EXERCISE GOAL:
Please retype the entries that follow exactly as they are, leaving the images behind.

SUPPLIED MATERIAL:
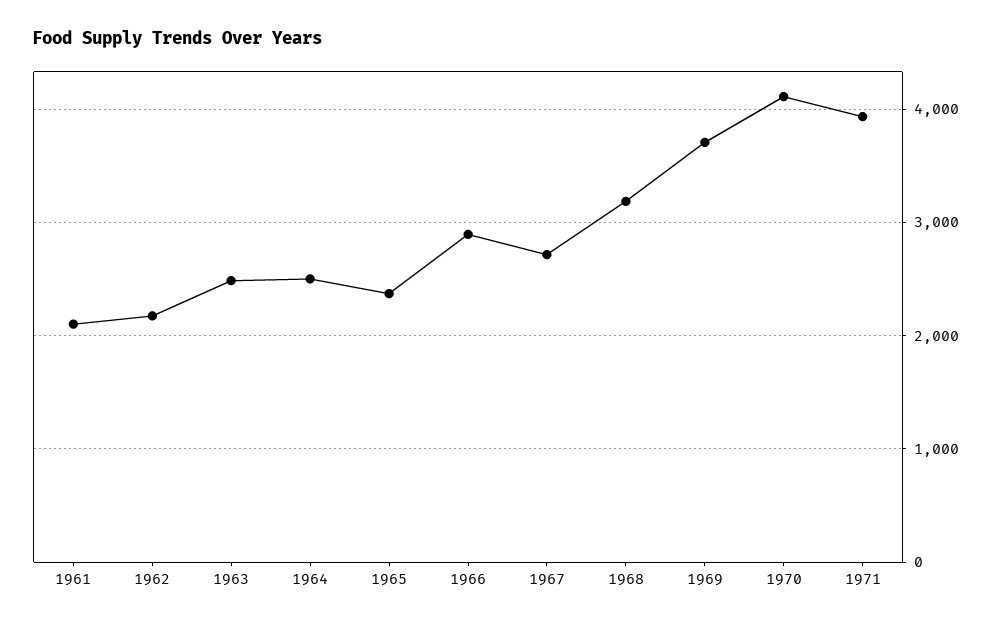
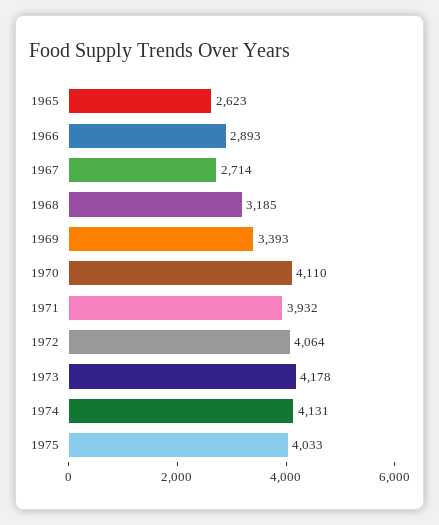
1961: 2100 -> none
1962: 2200 -> none
1963: 2500 -> none
1964: 2500 -> none
1965: 2400 -> 2623
1969: 3700 -> 3393
1972: none -> 4064
1973: none -> 4178
1974: none -> 4131
1975: none -> 4033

SOLVED PROBLEM:
1961: 2100 -> none
1962: 2200 -> none
1963: 2500 -> none
1964: 2500 -> none
1965: 2400 -> 2623
1969: 3700 -> 3393
1972: none -> 4064
1973: none -> 4178
1974: none -> 4131
1975: none -> 4033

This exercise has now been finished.